III. A colocação do pronome oblíquo está incorreta em:

(A) Para não aborrecê-lo, tive de sair.

(B) Quando sentiu-se em dificuldade, pediu ajuda.

(C) Não me submeterei aos seus caprichos.

(D) Ele me olhou algum tempo comovido.

(E) Não a vi quando entrou.

Obs. 3: Deveria ocorrer uma próclise em (A) e (B)? Qual a diferença de atração entre o não da alternativa (A) e (C) ou (E)? Em (B) o advérbio quando não seria um termo atrativo que levaria à próclise?

Gostaria, sinceramente, que me esclarecessem sobre esta questão de termos que exercem atração sobre pronomes em frases.

Modernamente, na linguística, ainda continua sendo essa, a atração, a explicação para a colocação pronominal nas construções de nossa língua? Há outras explicações? Poderiam dar-me algumas referências?

Desde já agradeço!

Resposta

No Ciberdúvidas, há muitas respostas sobre colocação de clíticos, tanto numa perspectiva global como na ótica do contraste entre o português do Brasil e o de Portugal (ver Textos Relacionados). Mesmo assim, vou procurar responder, seguindo a ordem de perguntas do consulente:

I. Onde o consulente diz «opção B», deve muito provavelmente ler-se «opção D», porque é esta que apresenta o advérbio sempre. Sendo assim, a resposta é afirmativa: não e sempre são atratores da próclise.

II. Em B, a forma "deveria-se" está incorreta, devendo ser substituída por uma forma em que o pronome se encontra ligado ao auxiliar, em mesóclise, se não for antecedido de um atrator da próclise: «dever-se-ia». Isto não exclui que o pronome esteja ligado ao verbo principal: «deveria integrar-se». A respeito da opção C, são possíveis duas formas: «A ferrovia não se tem integrado nos demais sistemas viários» (português do Brasil e português de Portugal); «A ferrovia não tem se integrado nos demais sistemas viários» (aceitável só no Brasil, segundo Celso Cunha e Lindley Cintra, Nova Gramática do Português Contemporâneo, 1984, pág. 317). Quanto a E, são possíveis três formas: «A ferrovia não consegue integrar-se nos demais sistemas viários» (comum às duas variedades); «A ferrovia não consegue se integrar nos demais sistemas viários» (apenas no Brasil, cf. ibidem); «A ferrovia não se consegue integrar nos demais sistemas viários» (colocação mais discutível, por causa do estatuto menos claro de conseguir como auxiliar; cf. Anabela Gonçalves e Teresa da Costa, (Auxiliar a) Compreender os Verbos Auxiliares, Lisboa; Edições Colibri/Associação de Professores de Português, 2002, págs. 83-89).

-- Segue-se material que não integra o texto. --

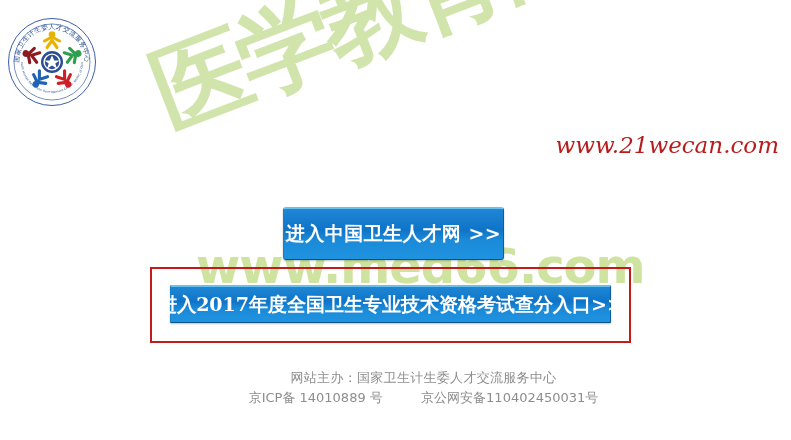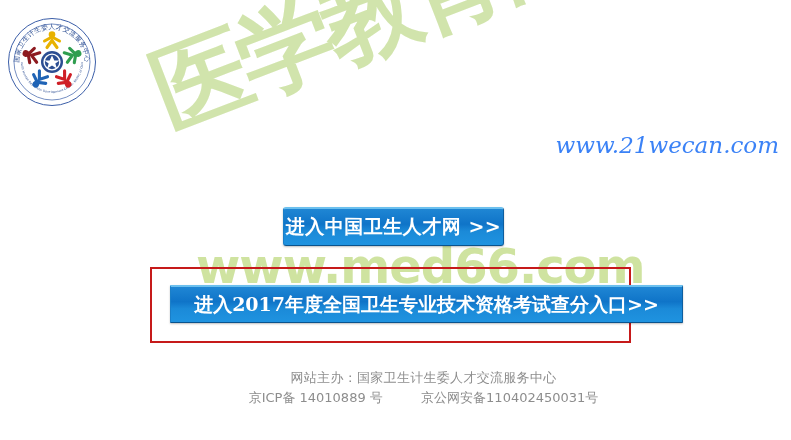"www.21wecan.com" .site-url { color: #3b82f6 -> #b91c1c }
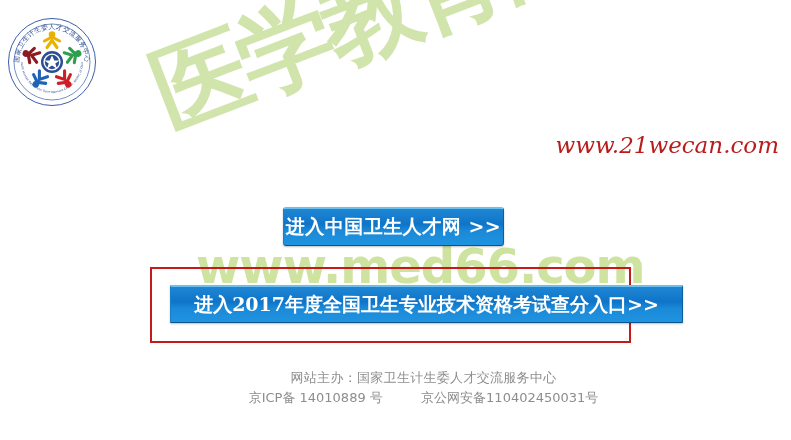"进入中国卫生人才网 >>" .btn-primary { height: 39px -> 53px }
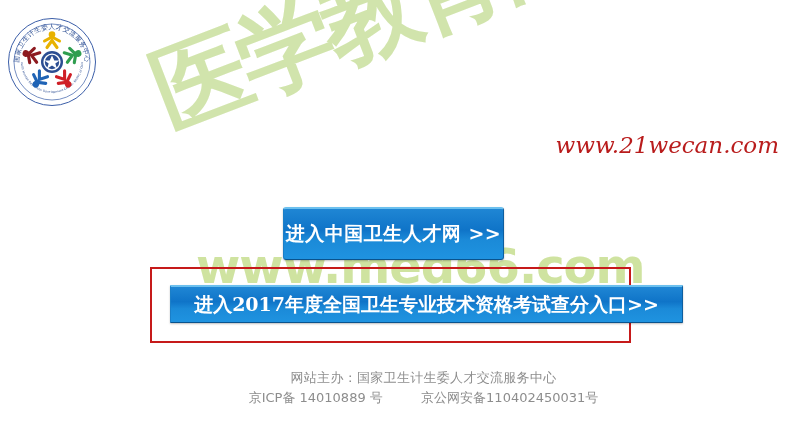"进入2017年度全国卫生专业技术资格考试查分入口>>" .btn-exam { width: 513px -> 441px }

III. A próclise não é obrigatória em A, por se tratar de um infinitivo (cf. Cunha e Cintra, op. cit, pág. 312), mas é obrigatória em B, porque a conjunção quando é um atrator da próclise. A diferença entre A, por um lado, e C e E, por outro, é simples: reside no facto de A ser um infinitivo, o qual permite tanto a ênclise como a próclise depois de negação («para não aborrecê-lo» ou «para não o aborrecer»; cf. ibidem).

Finalmente, diga-se que, na descrição linguística do português, continua a falar-se de atratores da próclise, como se comprova pela leitura de M.ª Helena Mira Mateus et al., Gramática da Língua Portuguesa (Lisboa, Editorial Caminho, 2003, págs. 853-857), que lhes dão o devido enquadramento teórico. Não conheço outras propostas de explicação para o movimento dos clíticos na frase.